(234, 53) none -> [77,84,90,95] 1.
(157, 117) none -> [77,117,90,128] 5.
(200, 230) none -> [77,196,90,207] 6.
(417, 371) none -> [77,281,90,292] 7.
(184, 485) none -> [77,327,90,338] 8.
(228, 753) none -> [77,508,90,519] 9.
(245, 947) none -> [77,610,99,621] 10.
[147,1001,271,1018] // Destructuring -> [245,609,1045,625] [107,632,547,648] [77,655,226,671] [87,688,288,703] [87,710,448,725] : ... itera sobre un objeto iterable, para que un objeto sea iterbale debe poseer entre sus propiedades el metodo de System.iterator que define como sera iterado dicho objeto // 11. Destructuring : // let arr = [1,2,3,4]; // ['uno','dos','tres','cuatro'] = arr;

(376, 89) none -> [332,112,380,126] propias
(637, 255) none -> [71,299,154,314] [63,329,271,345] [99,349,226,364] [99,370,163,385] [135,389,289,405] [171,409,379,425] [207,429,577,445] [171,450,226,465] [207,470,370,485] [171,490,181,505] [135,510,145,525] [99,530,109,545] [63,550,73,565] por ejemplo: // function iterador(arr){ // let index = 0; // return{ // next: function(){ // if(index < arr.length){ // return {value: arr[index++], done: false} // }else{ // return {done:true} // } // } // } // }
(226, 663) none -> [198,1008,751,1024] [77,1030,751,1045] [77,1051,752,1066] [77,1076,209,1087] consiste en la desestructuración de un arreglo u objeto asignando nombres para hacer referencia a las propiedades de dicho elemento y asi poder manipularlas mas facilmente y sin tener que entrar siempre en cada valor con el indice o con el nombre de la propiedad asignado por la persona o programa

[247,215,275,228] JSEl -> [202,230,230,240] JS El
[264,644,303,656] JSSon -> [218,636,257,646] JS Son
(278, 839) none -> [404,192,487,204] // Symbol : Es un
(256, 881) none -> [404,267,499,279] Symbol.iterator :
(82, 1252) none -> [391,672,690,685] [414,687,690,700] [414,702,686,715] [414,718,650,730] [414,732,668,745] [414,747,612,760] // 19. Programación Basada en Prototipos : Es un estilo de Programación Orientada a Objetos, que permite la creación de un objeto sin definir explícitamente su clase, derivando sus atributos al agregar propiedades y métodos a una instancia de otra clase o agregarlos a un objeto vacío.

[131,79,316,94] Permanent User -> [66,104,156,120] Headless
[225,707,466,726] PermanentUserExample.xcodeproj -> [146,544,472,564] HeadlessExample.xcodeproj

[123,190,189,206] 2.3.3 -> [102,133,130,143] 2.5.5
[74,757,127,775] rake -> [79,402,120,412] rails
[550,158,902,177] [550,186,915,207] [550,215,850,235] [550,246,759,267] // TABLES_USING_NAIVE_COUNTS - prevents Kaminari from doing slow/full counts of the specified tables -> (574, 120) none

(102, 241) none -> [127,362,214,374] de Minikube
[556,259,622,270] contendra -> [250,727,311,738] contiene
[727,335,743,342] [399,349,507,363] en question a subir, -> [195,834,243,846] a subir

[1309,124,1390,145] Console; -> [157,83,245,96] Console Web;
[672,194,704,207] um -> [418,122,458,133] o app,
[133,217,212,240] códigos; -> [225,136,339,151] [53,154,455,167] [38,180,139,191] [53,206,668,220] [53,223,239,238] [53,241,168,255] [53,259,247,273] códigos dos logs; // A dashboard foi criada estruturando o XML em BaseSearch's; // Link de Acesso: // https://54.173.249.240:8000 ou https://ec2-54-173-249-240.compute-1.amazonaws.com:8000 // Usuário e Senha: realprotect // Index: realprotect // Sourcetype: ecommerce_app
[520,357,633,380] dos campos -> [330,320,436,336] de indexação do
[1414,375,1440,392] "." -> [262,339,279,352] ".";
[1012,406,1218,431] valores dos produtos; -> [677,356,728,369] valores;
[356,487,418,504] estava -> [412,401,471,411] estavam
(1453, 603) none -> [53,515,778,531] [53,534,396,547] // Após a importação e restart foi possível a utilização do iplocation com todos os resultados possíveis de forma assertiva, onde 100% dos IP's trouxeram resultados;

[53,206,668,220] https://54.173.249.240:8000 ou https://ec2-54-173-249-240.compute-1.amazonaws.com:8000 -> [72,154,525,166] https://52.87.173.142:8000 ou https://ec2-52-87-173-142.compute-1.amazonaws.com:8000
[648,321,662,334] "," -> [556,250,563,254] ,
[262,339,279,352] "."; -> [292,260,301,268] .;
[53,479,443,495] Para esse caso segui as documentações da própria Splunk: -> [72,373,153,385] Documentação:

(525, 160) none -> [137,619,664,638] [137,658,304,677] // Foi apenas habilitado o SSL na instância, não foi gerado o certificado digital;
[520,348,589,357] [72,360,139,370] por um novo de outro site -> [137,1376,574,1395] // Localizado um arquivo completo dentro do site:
════════════════
__Your assignment__.
Of the entries above, repeat exactly the lines between the line with "(376, 89) none -> [332,112,380,126] propias" and the line with "(256, 881) none", inclusive, and no others.

__Result for this task__.
(376, 89) none -> [332,112,380,126] propias
(637, 255) none -> [71,299,154,314] [63,329,271,345] [99,349,226,364] [99,370,163,385] [135,389,289,405] [171,409,379,425] [207,429,577,445] [171,450,226,465] [207,470,370,485] [171,490,181,505] [135,510,145,525] [99,530,109,545] [63,550,73,565] por ejemplo: // function iterador(arr){ // let index = 0; // return{ // next: function(){ // if(index < arr.length){ // return {value: arr[index++], done: false} // }else{ // return {done:true} // } // } // } // }
(226, 663) none -> [198,1008,751,1024] [77,1030,751,1045] [77,1051,752,1066] [77,1076,209,1087] consiste en la desestructuración de un arreglo u objeto asignando nombres para hacer referencia a las propiedades de dicho elemento y asi poder manipularlas mas facilmente y sin tener que entrar siempre en cada valor con el indice o con el nombre de la propiedad asignado por la persona o programa

[247,215,275,228] JSEl -> [202,230,230,240] JS El
[264,644,303,656] JSSon -> [218,636,257,646] JS Son
(278, 839) none -> [404,192,487,204] // Symbol : Es un
(256, 881) none -> [404,267,499,279] Symbol.iterator :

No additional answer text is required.